Stable Diffusion is a text-to-image latent diffusion model created by the researchers and engineers from [CompVis](https://github.com/CompVis), [Stability AI](https://stability.ai/) and [LAION](https://laion.ai/). It's trained on 512x512 images from a subset of the [LAION-5B](https://laion.ai/blog/laion-5b/) database. This model uses a frozen CLIP ViT-L/14 text encoder to condition the model on text prompts. With its 860M UNet and 123M text encoder, the model is relatively lightweight and runs on a GPU with at least 10GB VRAM.
See the [model card](https://huggingface.co/CompVis/stable-diffusion) for more information.
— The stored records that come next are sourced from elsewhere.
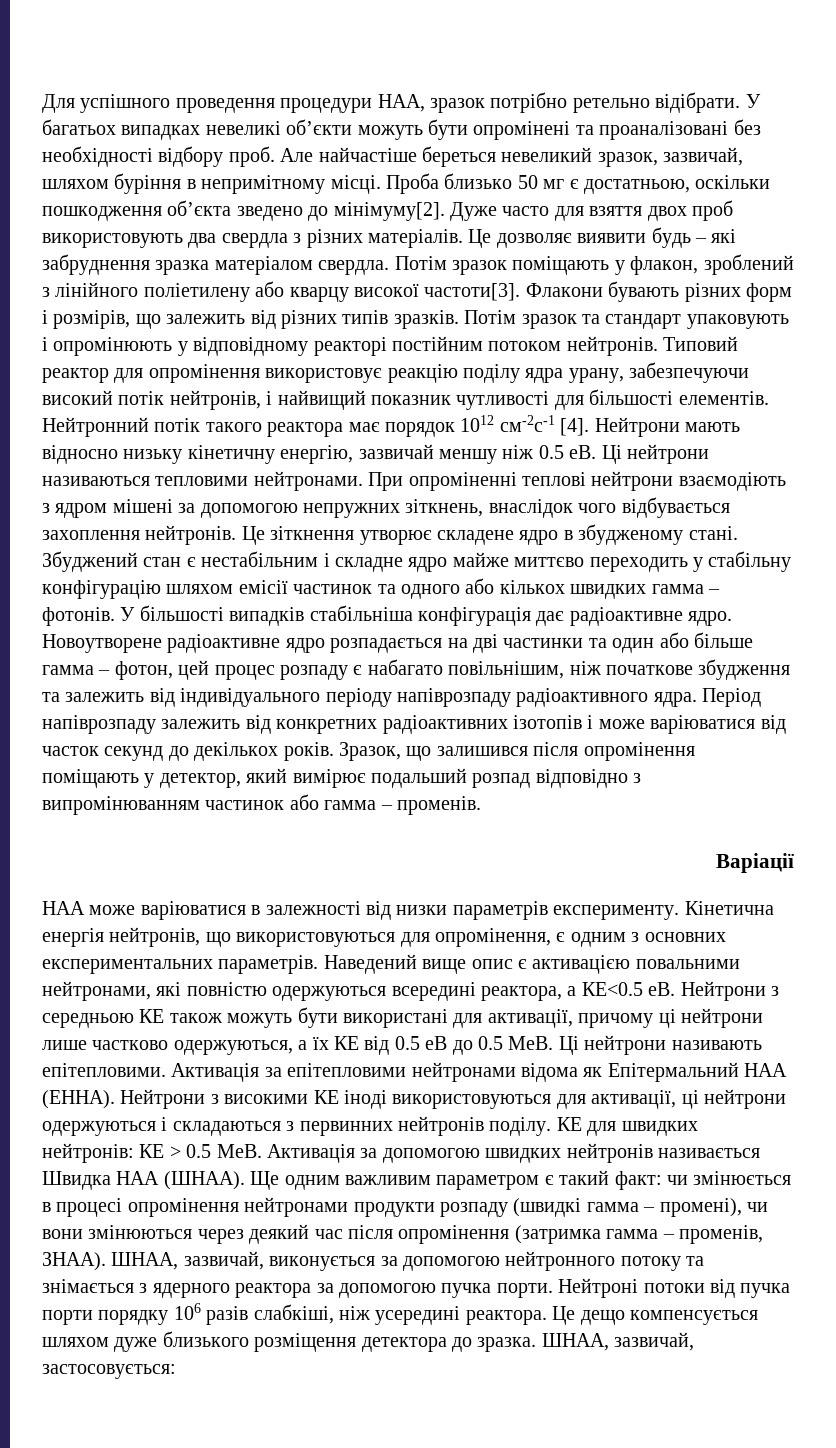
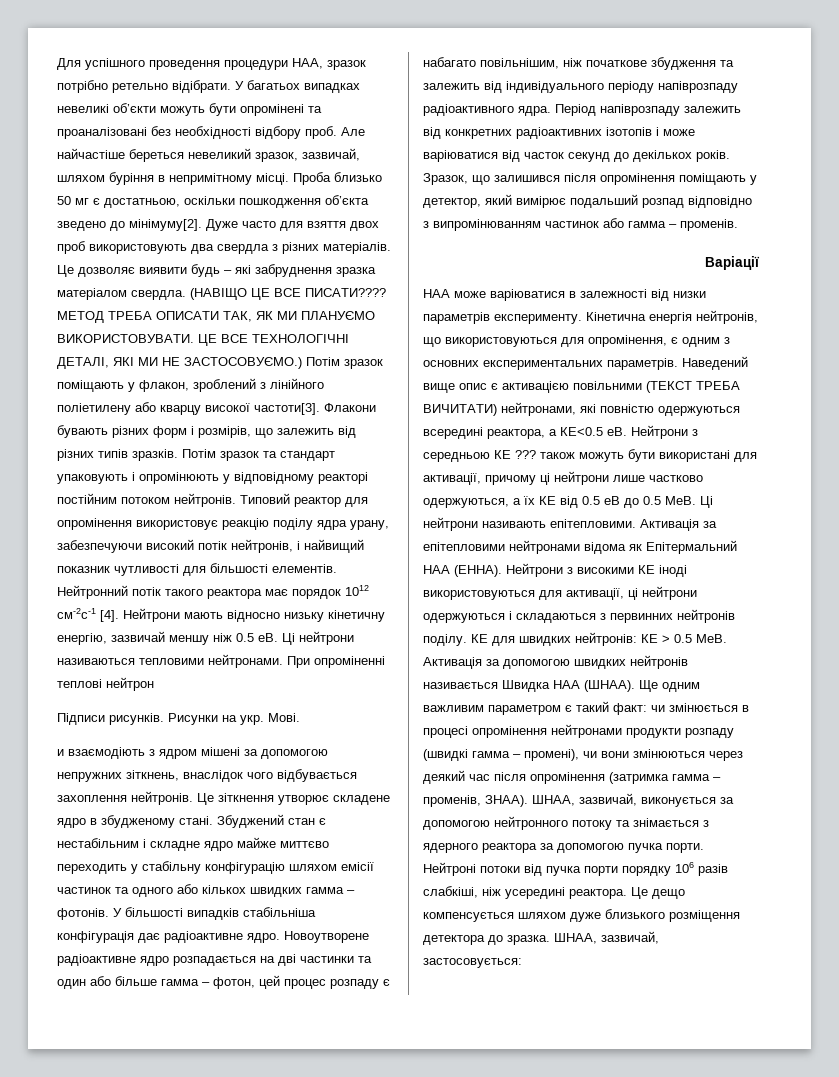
+ (НАВІЩО ЦЕ ВСЕ ПИСАТИ???? МЕТОД ТРЕБА ОПИСАТИ ТАК, ЯК МИ ПЛАНУЄМО ВИКОРИСТОВУВАТИ. ЦЕ ВСЕ ТЕХНОЛОГІЧНІ ДЕТАЛІ, ЯКІ МИ НЕ ЗАСТОСОВУЄМО.)
- При опроміненні теплові нейтрони взаємодіють з ядром мішені за допомогою непружних зіткнень, внаслідок чого відбувається захоплення нейтронів.
+ При опроміненні теплові нейтрон
+ Підписи рисунків. Рисунки на укр. Мові.
+ и взаємодіють з ядром мішені за допомогою непружних зіткнень, внаслідок чого відбувається захоплення нейтронів.
- Наведений вище опис є активацією повальними нейтронами, які повністю одержуються всередині реактора, а КЕ<0.5 еВ.
+ Наведений вище опис є активацією повільними (ТЕКСТ ТРЕБА ВИЧИТАТИ) нейтронами, які повністю одержуються всередині реактора, а КЕ<0.5 еВ.
- Нейтрони з середньою КЕ також можуть бути використані для активації, причому ці нейтрони лише частково одержуються, а їх КЕ від 0.5 еВ до 0.5 МеВ. Ці нейтрони називають епітепловими.
+ Нейтрони з середньою КЕ ??? також можуть бути використані для активації, причому ці нейтрони лише частково одержуються, а їх КЕ від 0.5 еВ до 0.5 МеВ. Ці нейтрони називають епітепловими.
This Colab notebook shows how to use Stable Diffusion with the 🤗 Hugging Face [🧨 Diffusers library](https://github.com/huggingface/diffusers). 

Let's get started!

### Setup

First, please make sure you are using a GPU runtime to run this notebook, so inference is much faster. If the following command fails, use the `Runtime` menu above and select `Change runtime type`.

In [None]:
!nvidia-smi


Next, you should install `diffusers==0.3.0` as well `scipy`, `ftfy` and `transformers`.

In [None]:
!pip install diffusers==0.3.0
!pip install transformers scipy ftfy
!pip install "ipywidgets>=7,<8"

You also need to accept the model license before downloading or using the weights. In this post we'll use model version `v1-4`, so you'll need to  visit [its card](https://huggingface.co/CompVis/stable-diffusion-v1-4), read the license and tick the checkbox if you agree. 

You have to be a registered user in 🤗 Hugging Face Hub, and you'll also need to use an access token for the code to work. For more information on access tokens, please refer to [this section of the documentation](https://huggingface.co/docs/hub/security-tokens).

As google colab has disabled external widgtes, we need to enable it explicitly. Run the following cell to be able to use `notebook_login`

In [None]:
from google.colab import output
output.enable_custom_widget_manager()

Now you can login with your user token.

In [None]:
from huggingface_hub import notebook_login
# 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
notebook_login()

### Stable Diffusion Pipeline

`StableDiffusionPipeline` is an end-to-end inference pipeline that you can use to generate images from text with just a few lines of code.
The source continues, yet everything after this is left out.